Intel Desktop Board DG41MJ : BIOS Protection Guidelines - Recommendations of the National Institute of Standards and Technology : Page 10

BIOS PROTECTION GUIDELINES

1. Execute Core Root of Trust: The system BIOS may include a small core block of firmware that

executes first and is capable of verifying the integrity of other firmware components. This has

traditionally been called the BIOS Boot Block. For trusted computing applications, it may also

contain the Core Root of Trust for Measurement (CRTM).

2. Initialize and Test Low-Level Hardware: Very early in the boot process the system BIOS

initializes and tests key pieces of hardware on the computer system, including the motherboard,

chipset, memory and CPU.

3. Load and Execute Additional Firmware Modules: The system BIOS executes additional

pieces of firmware that either extend the capabilities of the system BIOS or initialize other

hardware components necessary for booting the system. These additional modules may be stored

within the same flash memory as the system BIOS or they may be stored in the hardware devices

they initialize (e.g., video card, local area network card).

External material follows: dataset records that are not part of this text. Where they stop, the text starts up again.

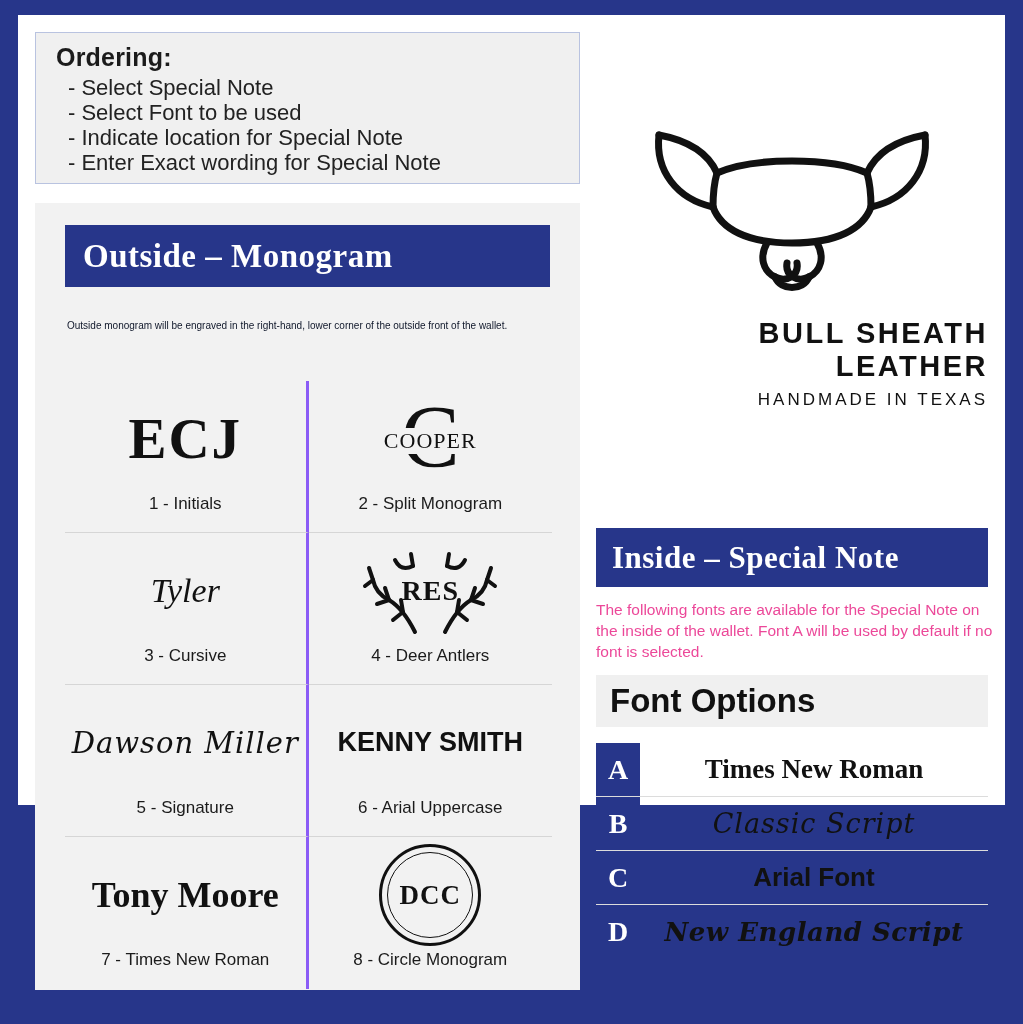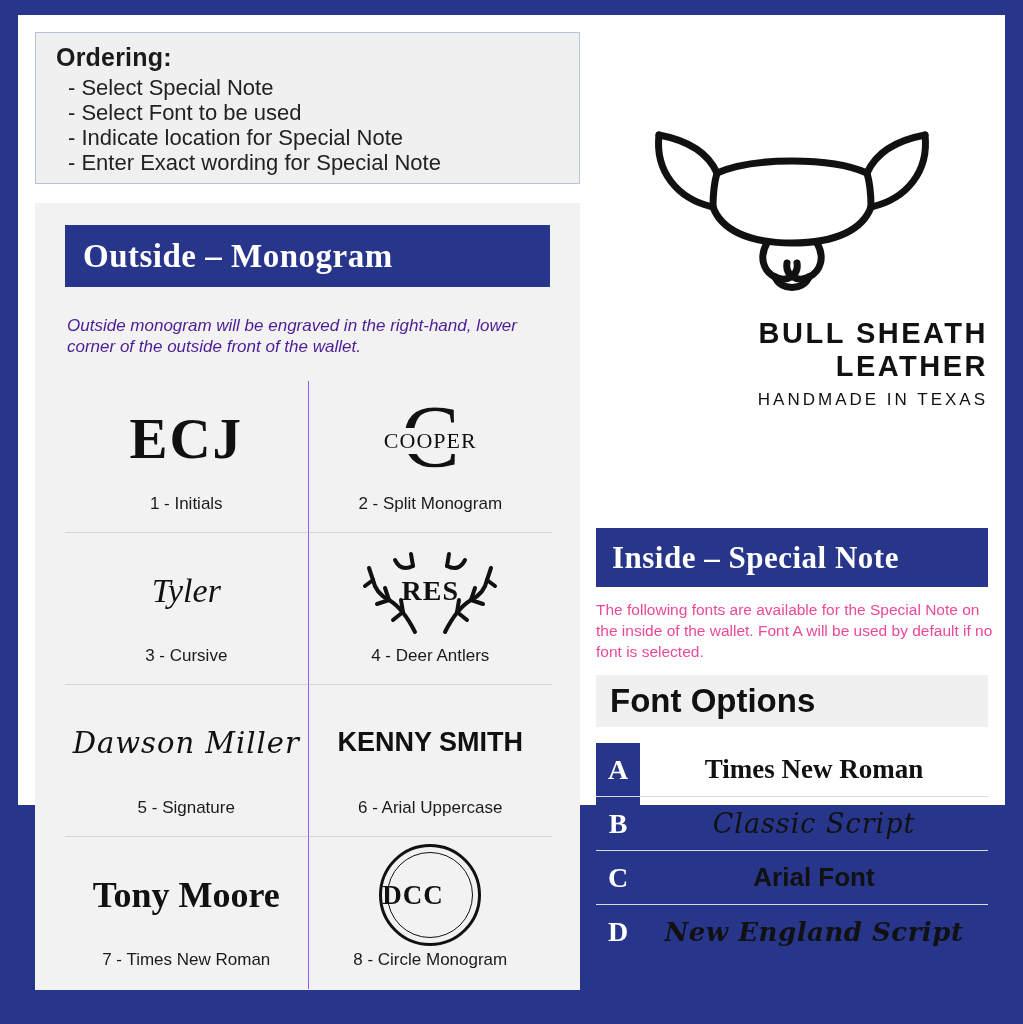--- a/index.html
+++ b/index.html
@@ -87,10 +87,9 @@
     left: 32px;
     top: 112px;
     width: 500px;
-    font-size: 17px;
+    font-size: 10px;
     line-height: 21px;
-    color: #4c1d95;
-    font-style: italic;
+    color: #0f172a;
   }
 
   

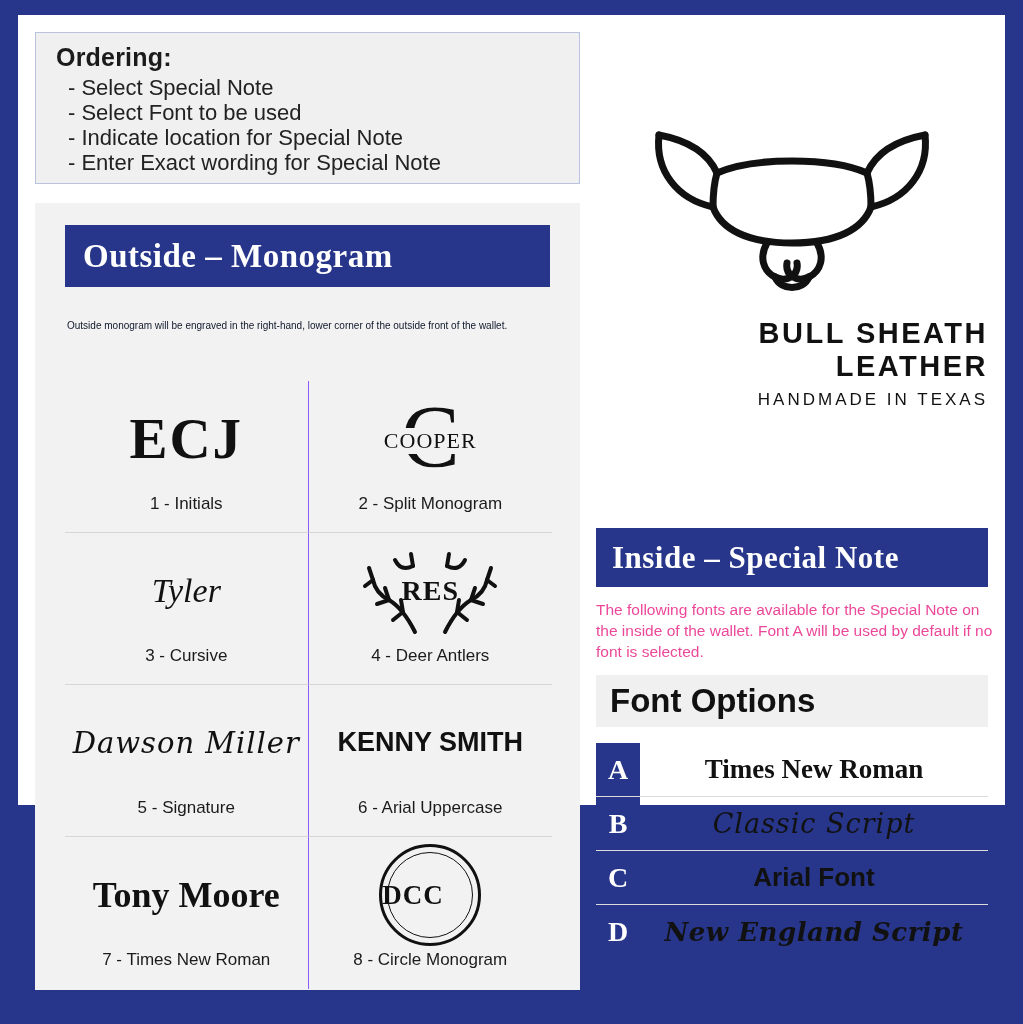--- a/index.html
+++ b/index.html
@@ -110,7 +110,7 @@
     justify-content: center;
     position: relative;
   }
-  .sample-cell.border-r { border-right: 1px solid #8b5cf6; }
+  .sample-cell.border-r { border-right: 3px solid #8b5cf6; }
   .sample-cell.border-b { border-bottom: 1px solid #d6d6d6; }
   .sample-art {
     height: 78px;

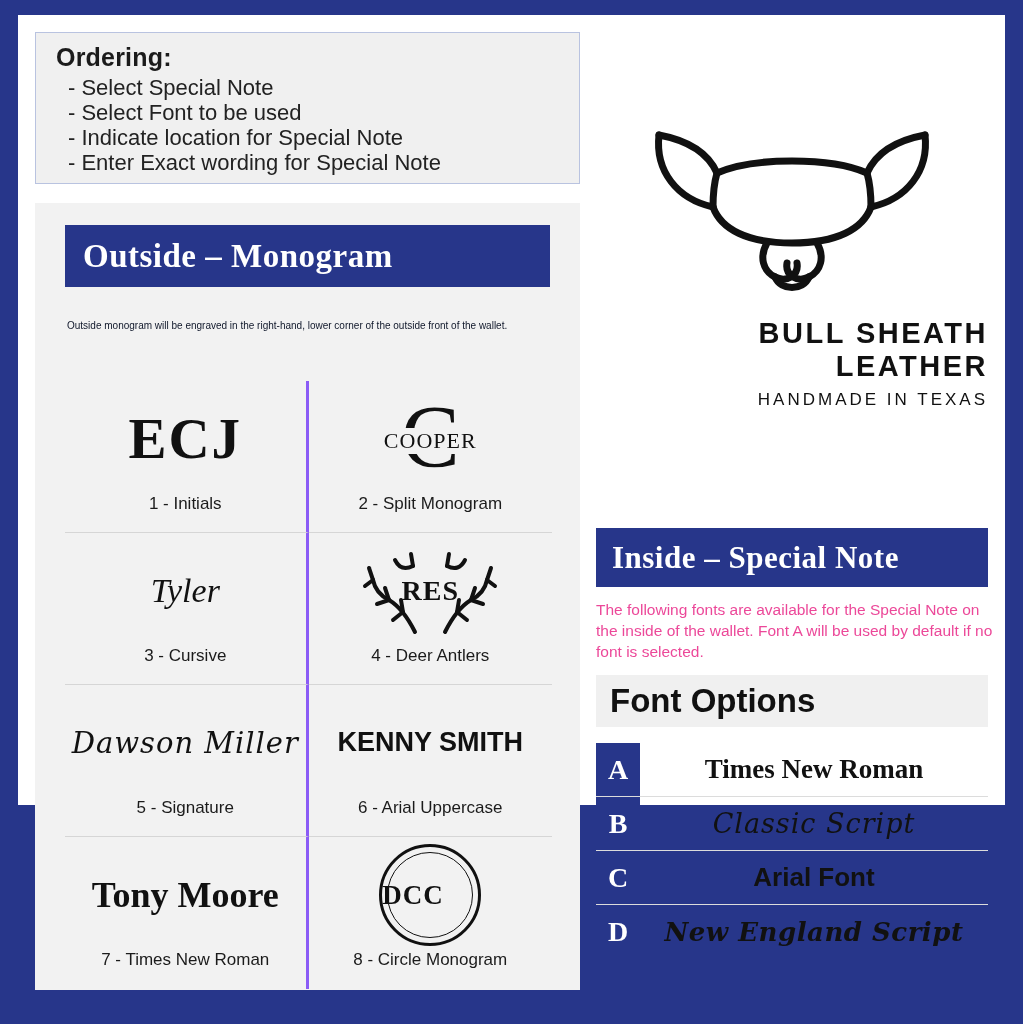--- a/index.html
+++ b/index.html
@@ -202,6 +202,7 @@
     border-radius: 50%;
     display: flex;
     align-items: center;
+    justify-content: center;
   }
   .circle-mono::after {
     content: "";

4. Select Boot Device: After system hardware has been configured, the system BIOS searches for a

boot device (e.g., hard drive, optical drive, USB drive) and executes the boot loader stored on that

device.

5. Load Operating System: While the system BIOS is still in control of the computer, the boot

loader begins to load and initialize the operating system kernel. Once the kernel is functional,

primary control of the computer system transfers from the system BIOS to the operating system.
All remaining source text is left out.